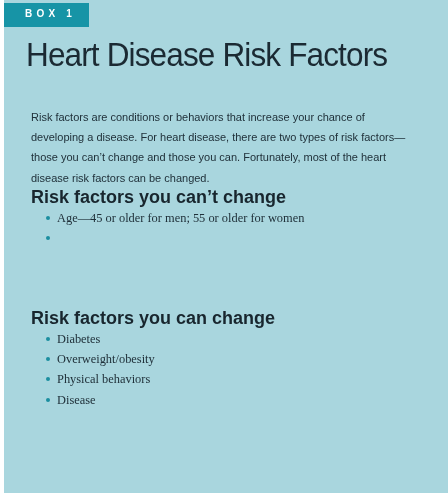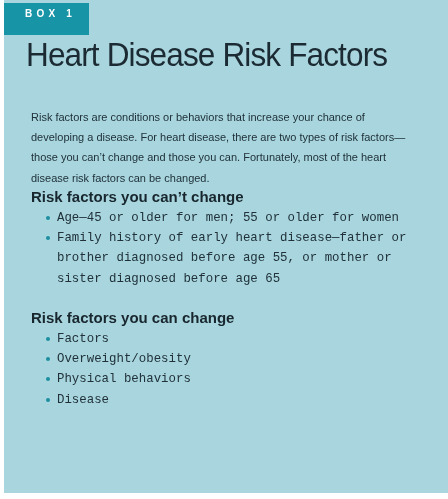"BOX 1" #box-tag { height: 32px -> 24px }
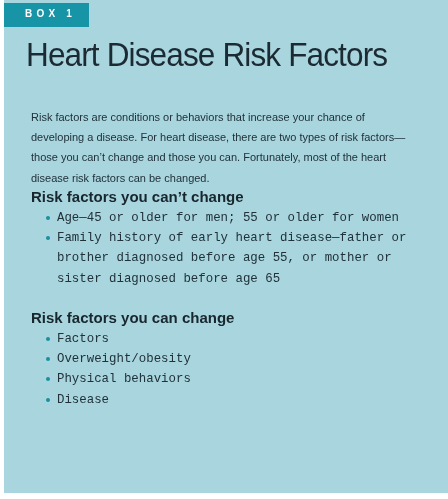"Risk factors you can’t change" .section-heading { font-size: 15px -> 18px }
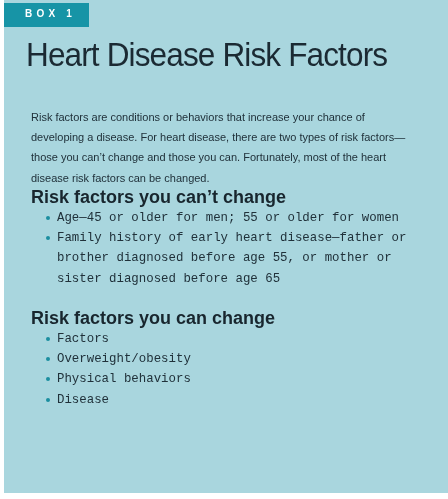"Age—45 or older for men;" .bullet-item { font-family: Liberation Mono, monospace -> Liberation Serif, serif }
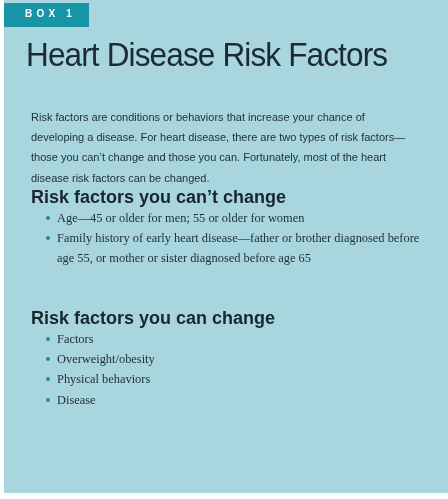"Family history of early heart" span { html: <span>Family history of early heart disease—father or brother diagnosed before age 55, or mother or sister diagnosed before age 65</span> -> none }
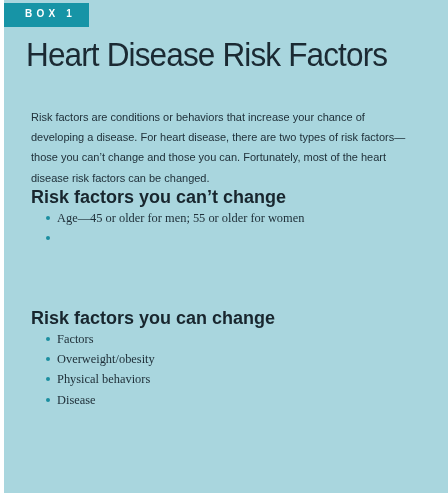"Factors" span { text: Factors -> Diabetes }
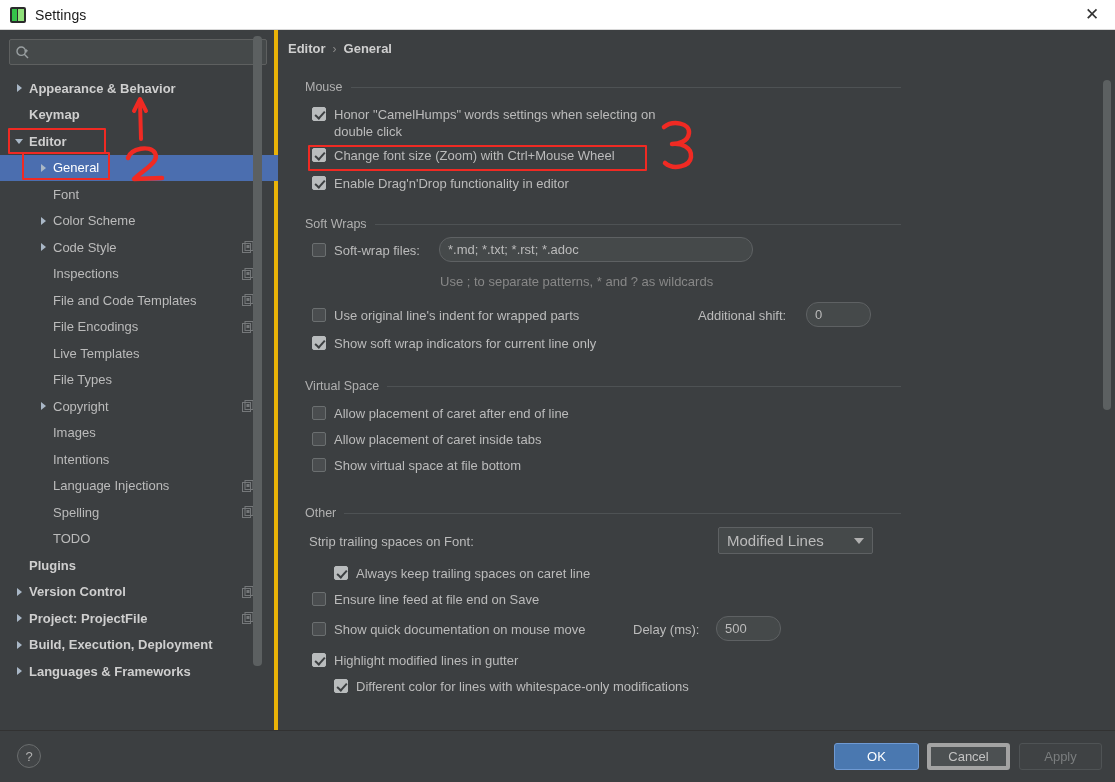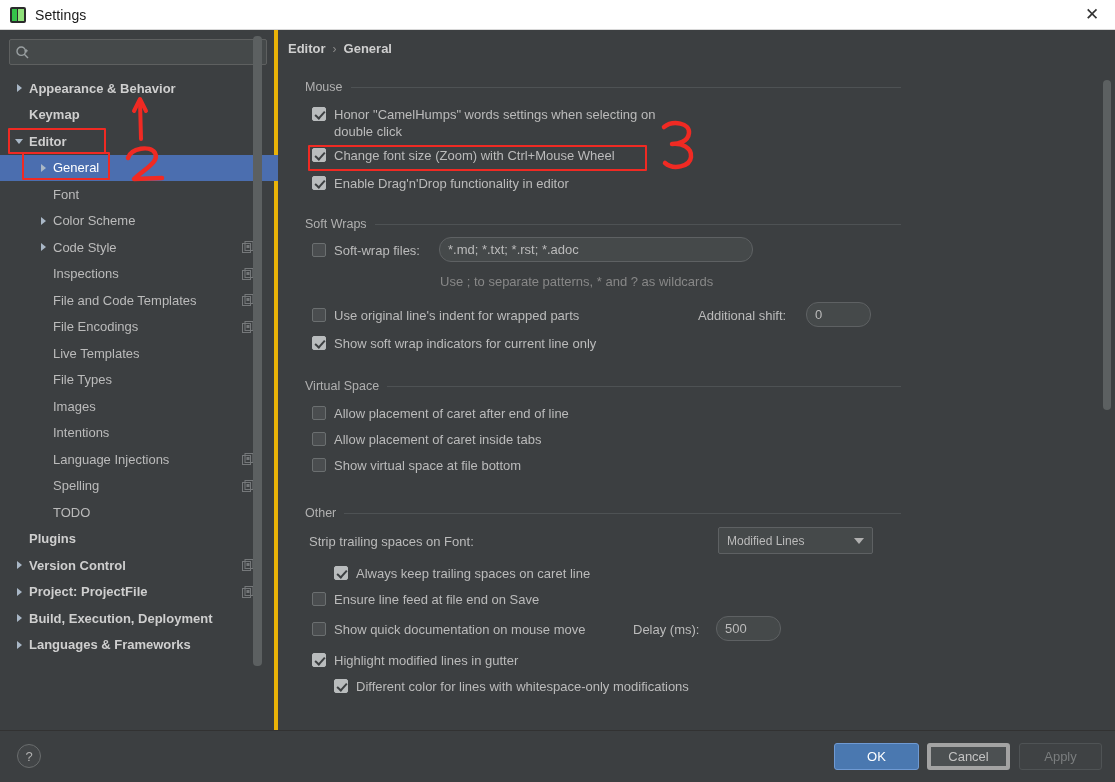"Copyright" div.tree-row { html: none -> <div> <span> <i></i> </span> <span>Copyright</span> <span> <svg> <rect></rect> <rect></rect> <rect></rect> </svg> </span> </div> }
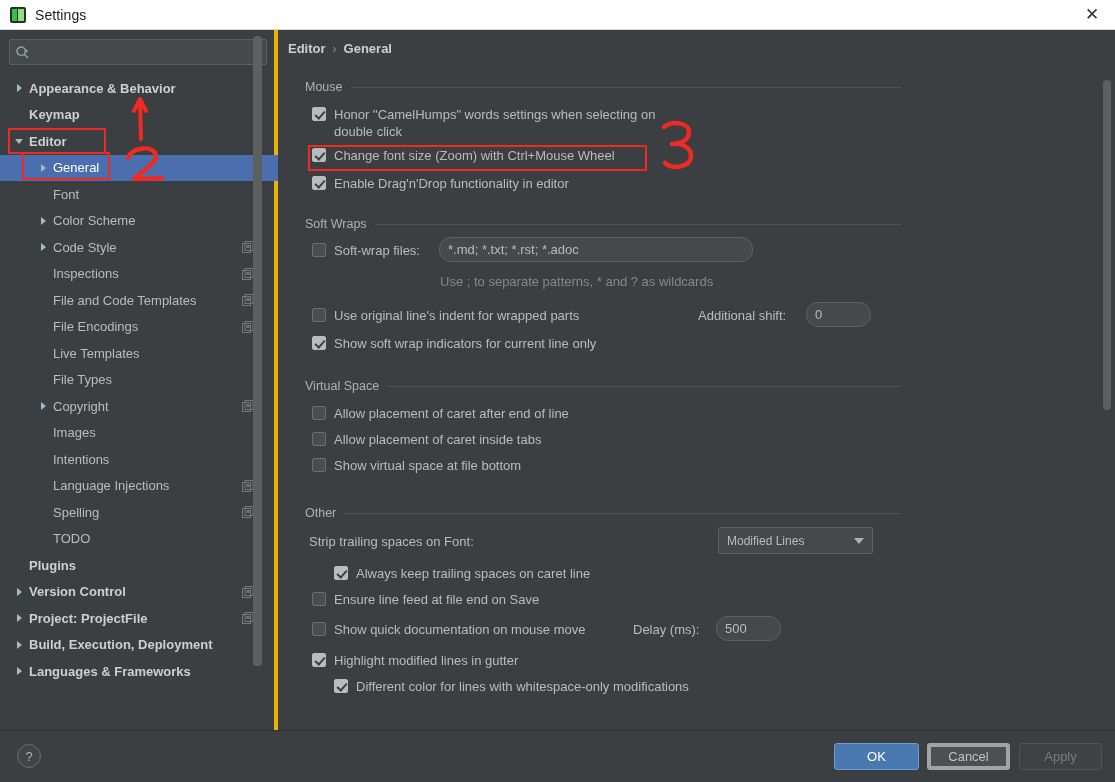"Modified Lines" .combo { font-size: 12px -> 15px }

-- -- --

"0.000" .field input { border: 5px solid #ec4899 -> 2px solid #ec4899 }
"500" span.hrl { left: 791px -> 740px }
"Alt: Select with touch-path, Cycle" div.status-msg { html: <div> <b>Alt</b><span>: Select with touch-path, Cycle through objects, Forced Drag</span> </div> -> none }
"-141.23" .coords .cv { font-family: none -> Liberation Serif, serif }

-- -- --

■ WORK INSTRUCTION ■
Transcribe the lines above exactly, beginning at the one with "html: <span>Family history" and ending at the one with "text: Factors ->". Include both; exclude the pictures.

■ RESPONSE TO THIS EXERCISE ■
"Family history of early heart" span { html: <span>Family history of early heart disease—father or brother diagnosed before age 55, or mother or sister diagnosed before age 65</span> -> none }
"Factors" span { text: Factors -> Diabetes }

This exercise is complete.